Why is it not a good idea for adult children to put their names on their parents’ bank accounts?
It is fairly common for an aging parent to add a child’s name (sometimes more than one child) as a joint owner on the parent’s bank accounts. The arrangement is usually viewed as a simple and inexpensive solution to the following concerns:
- Someone needs to be able to pay bills when the parent is ill or hospitalized;
- Funerals are expensive and money will be needed immediately;
- The account will otherwise go to probate upon the parent’s death;
- Probate is expensive and time consuming; and
- Estate planning involves costly attorneys and fancy legal documents.
Many people are not aware of the hidden problems and risks that come with this arrangement. What seems like a practical and inexpensive solution may actually create financial complications and ignite family conflicts. Here are some reasons NOT to add a child’s name to a bank account:
- Loss of control – Adding a joint owner means the parent loses sole control of the account. Some parents are shocked to discover they are unable to remove the child’s name from the account without the child’s consent. This is a problem if the relationship sours or the child uses the money in a way the parent doesn’t like.

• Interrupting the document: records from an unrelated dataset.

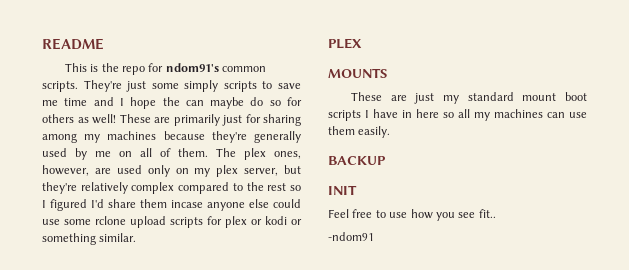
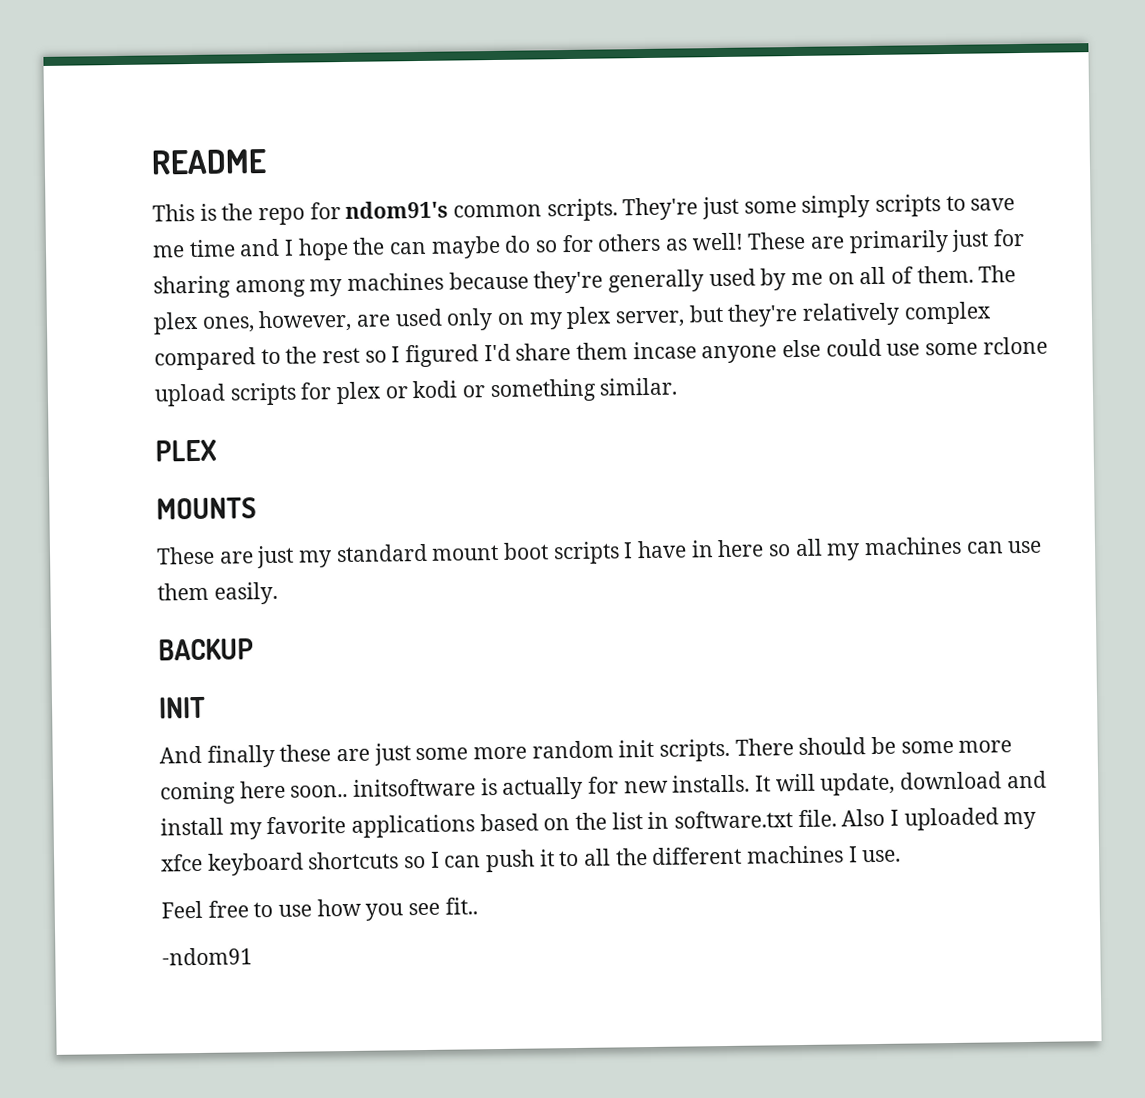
+ And finally these are just some more random init scripts. There should be some more coming here soon.. initsoftware is actually for new installs. It will update, download and install my favorite applications based on the list in software.txt file. Also I uploaded my xfce keyboard shortcuts so I can push it to all the different machines I use.

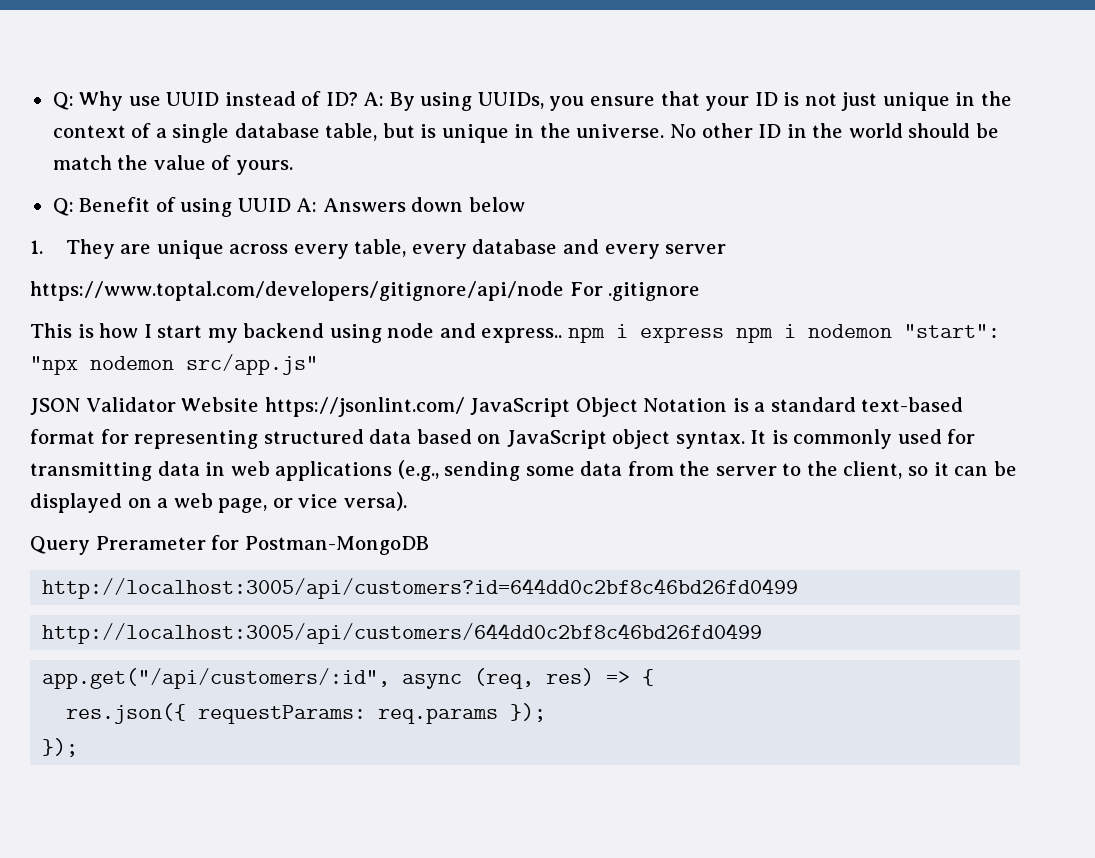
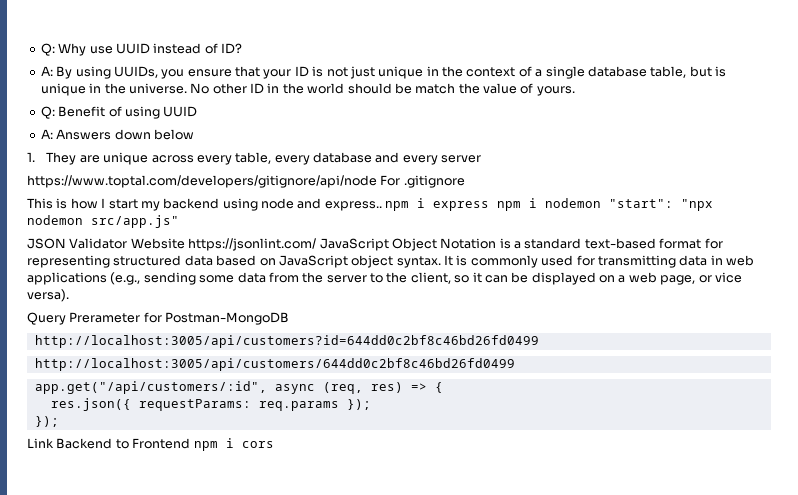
- Q: Why use UUID instead of ID? A: By using UUIDs, you ensure that your ID is not just unique in the context of a single database table, but is unique in the universe.
+ Q: Why use UUID instead of ID?
+ A: By using UUIDs, you ensure that your ID is not just unique in the context of a single database table, but is unique in the universe.
- Q: Benefit of using UUID A: Answers down below
+ Q: Benefit of using UUID
+ A: Answers down below
+ Link Backend to Frontend npm i cors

- Invitation to child’s creditors – Adding a child to an account gives the child ownership, not just access. Because the child has ownership, anyone to whom the child owes money (IRS, divorcing spouses, judgement creditors, and more) may be able to claim the funds in the account.
- No backup plan – If the joint owner child is ill or dies before the parent, there is no one else authorized to access the account. And adding more names to the account is not a wise decision for all the other reasons discussed.
- Accidental disinheritance – The trusted child may be expected to share the money with other family members according to the parent’s wishes after the parent’s death. If the parent’s wishes are not expressed in a will, then the child may claim the account and not follow those instructions. Also, if the child dies shortly after the parent, then the account will pass to the child, become part of the child’s personal estate, and then be distributed to the child’s own family.
- Ignites family feuds – Other children and family members usually look suspiciously at the child who is joint on an account with the parent. There may be suspicions the child used the money personally, moved money to other accounts, or did not accurately report how much was in the account. This may lead to fights in court or broken family relationships.
Fortunately, there are alternatives to joint ownership. Many of the aging parent’s concerns can be solved with carefully designed powers of attorney (POAs). These allow a trusted child to access the account without the risks that come with joint ownership. Also, POAs identify alternates to replace the child and may require accountability and restrict what the child can do with the money. Transfer on death designations can be used to make sure an account is distributed appropriately to other family members. A revocable trust may also be a useful tool. An estate planning attorney should be consulted about which of these tools are best for the aging parent’s situation. Most estate planners are reasonably priced and may well save the family from expensive legal fights in the future.
Norman E. Richards (Gene) is an attorney at the law firm of Cummings, McClorey, Davis & Acho, P.L.C. where he focuses his practice on estate planning and elder law. He assists clients with the development of customized estate plans to address their specific needs, including family owned businesses, senior adults concerned about long term care needs, and special needs trusts for children with special needs. He may be reached at (734) 261-2400 or email@example.com.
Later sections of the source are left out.